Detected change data
# # #
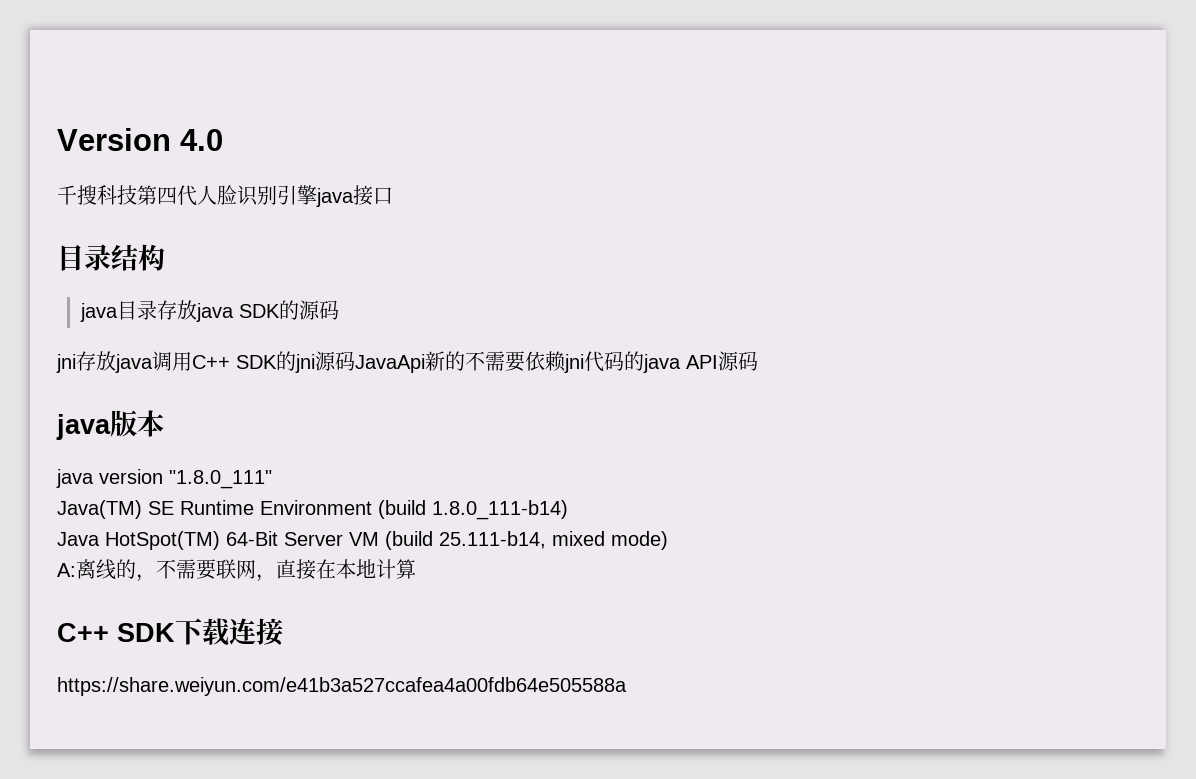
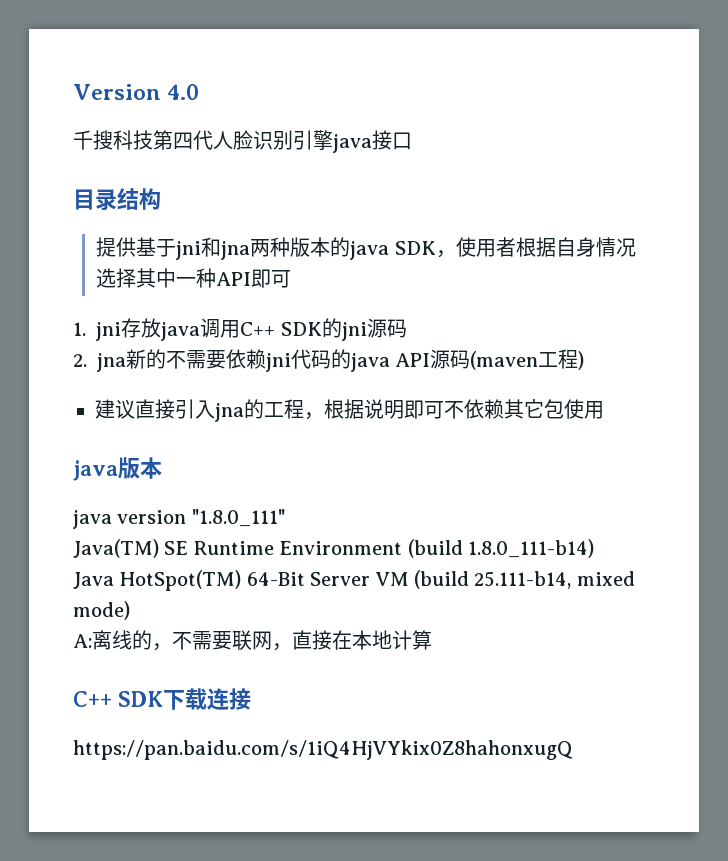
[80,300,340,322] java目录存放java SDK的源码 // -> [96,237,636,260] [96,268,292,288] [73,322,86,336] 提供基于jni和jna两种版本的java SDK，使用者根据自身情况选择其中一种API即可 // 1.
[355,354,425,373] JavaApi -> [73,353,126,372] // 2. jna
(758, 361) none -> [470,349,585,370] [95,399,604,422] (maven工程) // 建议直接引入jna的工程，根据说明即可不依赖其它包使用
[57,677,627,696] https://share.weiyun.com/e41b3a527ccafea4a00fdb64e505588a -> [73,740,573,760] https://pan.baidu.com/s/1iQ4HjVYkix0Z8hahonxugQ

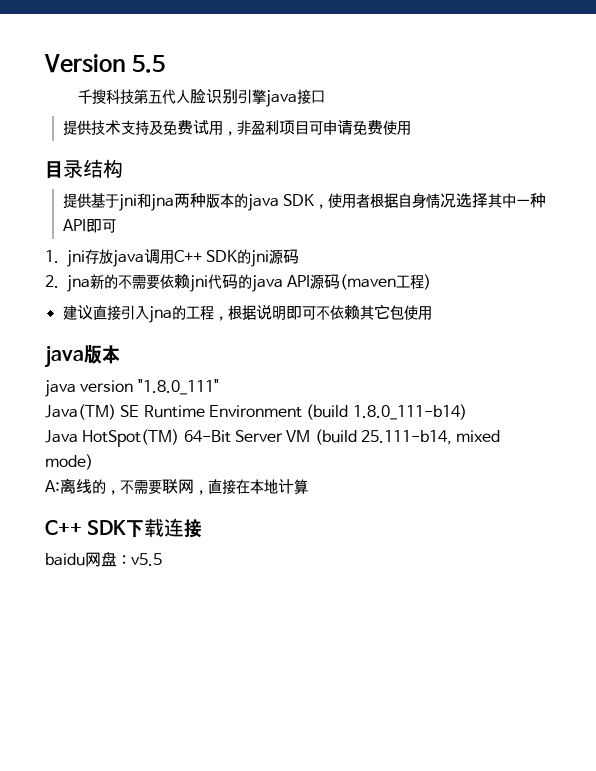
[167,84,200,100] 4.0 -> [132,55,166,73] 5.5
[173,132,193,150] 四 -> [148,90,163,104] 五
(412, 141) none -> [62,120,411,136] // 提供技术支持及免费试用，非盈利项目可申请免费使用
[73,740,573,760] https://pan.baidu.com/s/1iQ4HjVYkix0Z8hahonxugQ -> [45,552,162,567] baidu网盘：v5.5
# # #
INSTRUCTIONS FOR THE TASK:
What is needed is an exact copy of the lines from the one containing "(412, 141) none" through the final line of the data, both included, and nothing more.

THE COMPLETED TASK:
(412, 141) none -> [62,120,411,136] // 提供技术支持及免费试用，非盈利项目可申请免费使用
[73,740,573,760] https://pan.baidu.com/s/1iQ4HjVYkix0Z8hahonxugQ -> [45,552,162,567] baidu网盘：v5.5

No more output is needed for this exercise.